The US is currently facing significant economic dangers, notwithstanding all the hype around AI. These include recession concerns, historically high interest rates, and decreasing Chinese economic development. Despite all the excitement around AI, these are the depressing economic realities the US is currently facing.
The euphoria among investors over the development of artificial intelligence may be disguising some significant hazards to the US economy right now.
Following the dramatic introduction of OpenAI’s ChatGPT, the business and financial worlds have been awash in enthusiasm about the ground-breaking technology, which has sparked a raging rally in tech stocks, driven up values of AI-friendly companies, and increased the fortune of Big-Tech CEOs.
But behind it all, the US economy is struggling with some grim realities, which stands in sharp contrast to the stock market’s optimism.
Here are the four key economic concerns that the country is currently facing in the midst of the AI mania.
Market analysts such as Elon Musk and economist Nouriel Roubini, as well as Wall Street firms like JPMorgan, have warned of an impending US recession due to the likelihood of higher rates and persistent inflation.
By May 2024, there is a 70% likelihood that the US economy would be in recession, according to the Fed’s own recession probability model.
According to Kelvin Wong, senior market analyst at OANDA, that may even dampen the AI enthusiasm.
In a daily message, he wrote, “Overall, a higher for longer interest-rate environment is likely to further increase the costs of funding along with an impending global recession that may put downside pressure on corporate profit margins.”
Given all other factors being equal, such a situation will probably reduce business spending and the need for technological updates, which could dampen the present wave of AI excitement, said Wong.
Commercial real-estate troubles
There may be a commercial real estate crisis developing in the US as tens of billions of dollars’ worth of assets fall into the distressed category as borrowers are squeezed by high interest rates.
According to an MSCI Real Assets analysis published by Bloomberg, the value of distressed CRE assets—properties that must be sold because their owners are unable to make their mortgage payments—rose by 10% to nearly $64 billion in the first quarter.
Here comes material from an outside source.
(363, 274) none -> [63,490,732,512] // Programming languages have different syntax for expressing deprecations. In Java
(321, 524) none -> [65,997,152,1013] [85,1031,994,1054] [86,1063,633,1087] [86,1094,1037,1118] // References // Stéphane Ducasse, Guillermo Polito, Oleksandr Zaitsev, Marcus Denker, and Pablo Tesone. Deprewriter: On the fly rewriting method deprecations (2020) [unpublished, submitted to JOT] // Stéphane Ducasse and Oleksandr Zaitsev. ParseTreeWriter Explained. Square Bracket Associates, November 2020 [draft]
According to the publication, another $155 billion in assets may be in jeopardy of going bad.
The proportion of CRE mortgages that were past due rose to 3% in the first quarter of 2023, according to the Mortgage Bankers Association.
The Federal Reserve’s sharp interest rate increases, which were intended to curb inflation, have made it difficult for US commercial property owners to make their mortgage payments. Additionally, the business is under pressure from rising work-from-home trends and tightened financing standards.
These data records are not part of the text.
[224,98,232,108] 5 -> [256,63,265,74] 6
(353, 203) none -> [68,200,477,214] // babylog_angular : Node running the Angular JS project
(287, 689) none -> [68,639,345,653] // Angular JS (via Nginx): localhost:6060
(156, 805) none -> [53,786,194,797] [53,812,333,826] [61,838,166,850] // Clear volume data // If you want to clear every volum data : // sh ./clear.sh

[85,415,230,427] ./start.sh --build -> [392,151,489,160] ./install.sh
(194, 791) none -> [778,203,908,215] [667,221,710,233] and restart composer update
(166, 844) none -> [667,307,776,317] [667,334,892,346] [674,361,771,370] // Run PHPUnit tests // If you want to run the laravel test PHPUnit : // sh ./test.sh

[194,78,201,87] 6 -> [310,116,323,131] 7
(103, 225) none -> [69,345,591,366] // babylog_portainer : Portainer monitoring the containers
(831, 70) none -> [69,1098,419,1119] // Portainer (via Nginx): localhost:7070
It has aroused widespread worry that, after the recent instability in the banking sector, commercial real estate could be the next sector to destabilize.
High interest rates
To combat historically high inflation, the Federal Reserve increased interest rates by 500 basis points over the course of the last 15 months, the largest increase in four decades. In the US, benchmark rates are at their highest level since 2007, shortly before the start of the global financial crisis.
Furthermore, even though the Fed managed to dramatically reduce inflation and kept interest rates constant this month, it still foresaw two additional 25-basis-point rises by year’s end. From a peak of 9.1% last year, the annual rate of consumer price increases has decreased to 4%, but it is still beyond the central bank’s 2% aim.
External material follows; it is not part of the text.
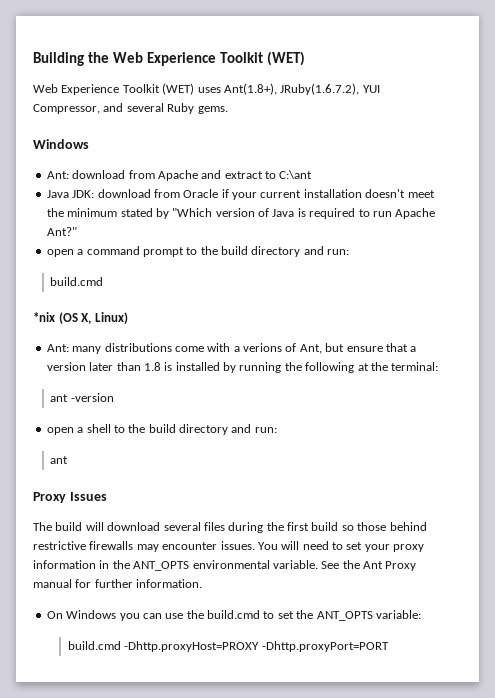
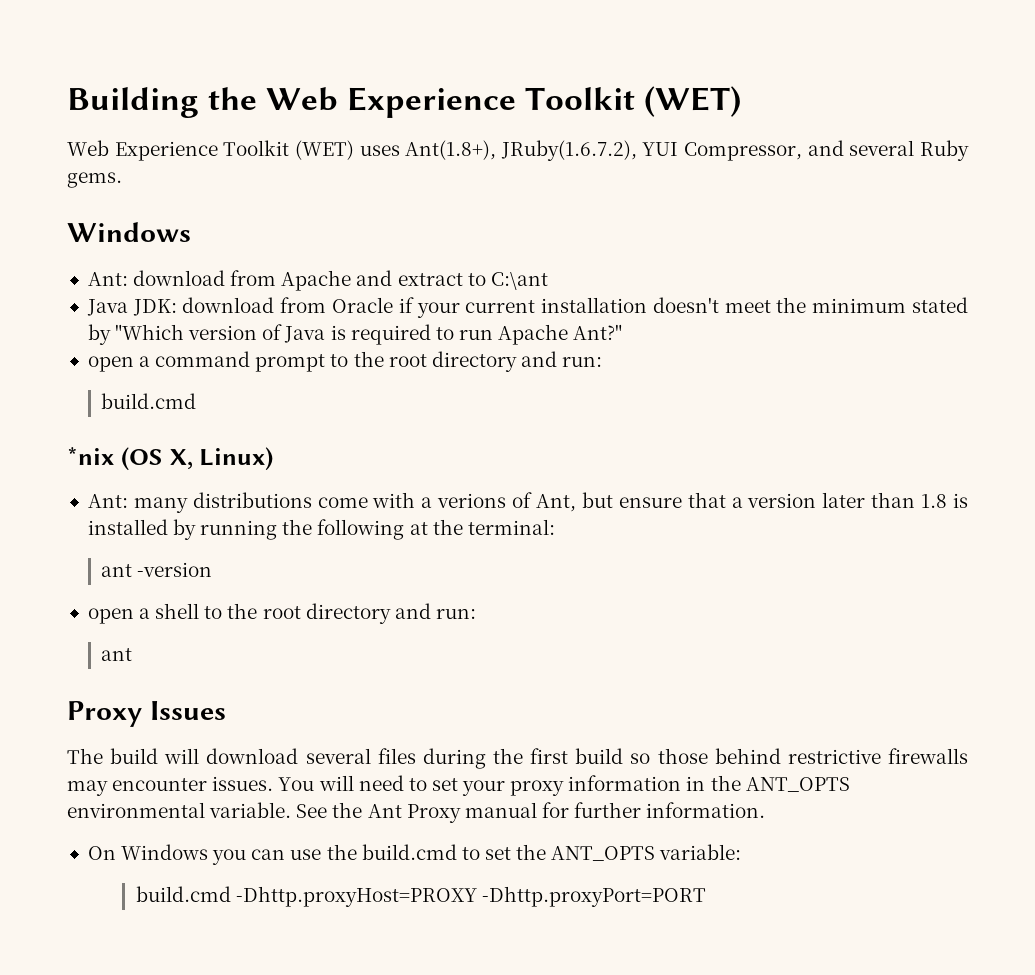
[221,246,248,255] build -> [388,354,427,367] root
[148,424,176,433] build -> [262,606,301,619] root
According to numerous market experts, this could increase the danger of an economic downturn. The banking sector and the commercial real estate market are two areas of the US economy that have already suffered from higher borrowing prices.
Some investors are concerned that if the Fed keeps tightening policy, US stocks would be the next to suffer. Due to this, short sellers have made almost $1 trillion of bets on US stocks despite their present boom market.
China’s economic slowdown
The US economy is battling internal economic issues, but it also confronts external concerns, most notably from China’s slowing growth.
Economists were confident that the Asian economy will revive strongly this year after being closed for years under Beijing’s rigid zero-COVID policy. But it is not at all what has occurred. According to Insider’s Linette Lopez, China’s economy is in worse shape than anyone anticipated due to decreasing trade, dismal industrial production data, and mounting debt, which is problematic for Wall Street.